# Meet Jack.



## Renae (Feb 9, 2008)

As most of you probably know already, I once again hand-raised a few clutches of babies for my friend between the end of last year and the start of this year. 

Jack, who is now 5 months old, was one of the last babies out of 3 to wean and go to their new home, there was 2 lutino pearls, and 1 grey. My friend’s (now) ex partner decided to keep the grey baby, he had been wanting another bird after they had to have a Lorikeet that they rescued put to sleep due to being poisoned and it was too late. He took Jack home, and Jack got the one-on-one attention all day up until bed time every day, he was absolutely spoiled rotten. 

Unfortunately, just recently, things got a bit messy between my friend and her now ex partner, and they are no longer together. Jack was dumped at my friend’s place, and my friend has 2 Cockatiel’s inside that don’t like Jack one bit, although he adored them, lol. 

My friend realizing it won’t work out with 3 Cockatiels inside, then messaged her ex partner to tell him to consider taking Jack back, he replied with “*I WILL WRING (BREAK) JACK’S NECK*.”







So, obviously my friend wasn’t going to give Jack back after that, it was such a horrible thing to say.  

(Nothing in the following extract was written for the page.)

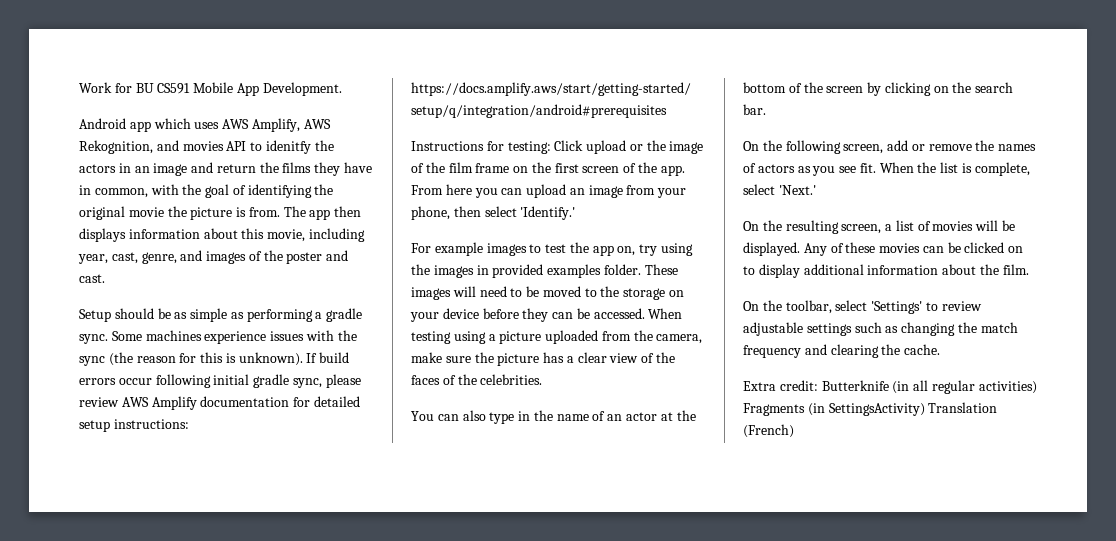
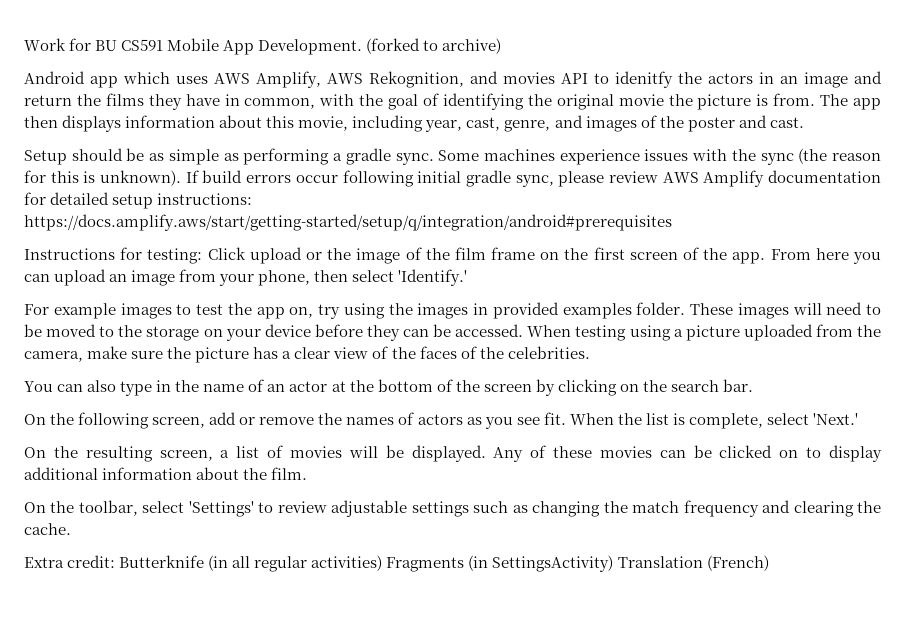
+ (forked to archive)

She was looking for a good home for Jack from there, he was free to a good home, as long as it was a loving and caring home. Things didn’t go as planned for a home lined up, and my friend brought Jack over yesterday, so he is here with me to stay for good!!









Jack is the biggest pleasure to have and for 5 months old, he is VERY smart. He can mimic a phone and microwave, he whistles, and he says some words.. hey Jacky boy, Jacky Jacky boy, hi Jacky boy, and he laughs in a mans voice but we haven’t heard that yet. Oh, my friend also said he loves bathes, if he sees water he will dive straight into it, no matter where, bath, sink, shower etc, he has taken a shower with my friend a few times and loves it, he would bath in her sink too.

Enough talk, here is a video and photo of him. The cage isn’t permanent by the way, he has only been here not even a day so he is still settling in, but settling in well. 

You will here him talk some in this video and mimicking the phone: 

http://youtu.be/KDvggy2gmRw

And a photo of the cutie.


----------



## stevechurch2222 (Sep 25, 2011)

Solace,Jack is a very handsome cockatiel,glad you took him back.


----------



## RexiesMuM (Sep 7, 2011)

Jack is such a little charmer ! Glad you took him back he sounds like quite the little character


----------



## meaggiedear (Nov 20, 2011)

What a doll. Sounds like he has quite the personality.


----------



## bjknight93 (Nov 13, 2011)

Adorable little man! Glad you took him home!


----------



## brittbritt (Oct 25, 2008)

What a sweet looking face. Who could even jokingly say they'd wring that cute little neck.


----------



## hanna (Apr 14, 2012)

Awwww look at him, this little ham, such a cute lill fella... so happy he got a lovely home with you.


----------



## JaimeS (Nov 28, 2011)

Jack is gorgeous and sounds adorable!


----------



## sunnysmom (Sep 23, 2011)

He is really cute! I'm glad he's with you.


----------



## AMSD (Nov 2, 2010)

What a cutie!
It is so great that he could find his forever home with you


----------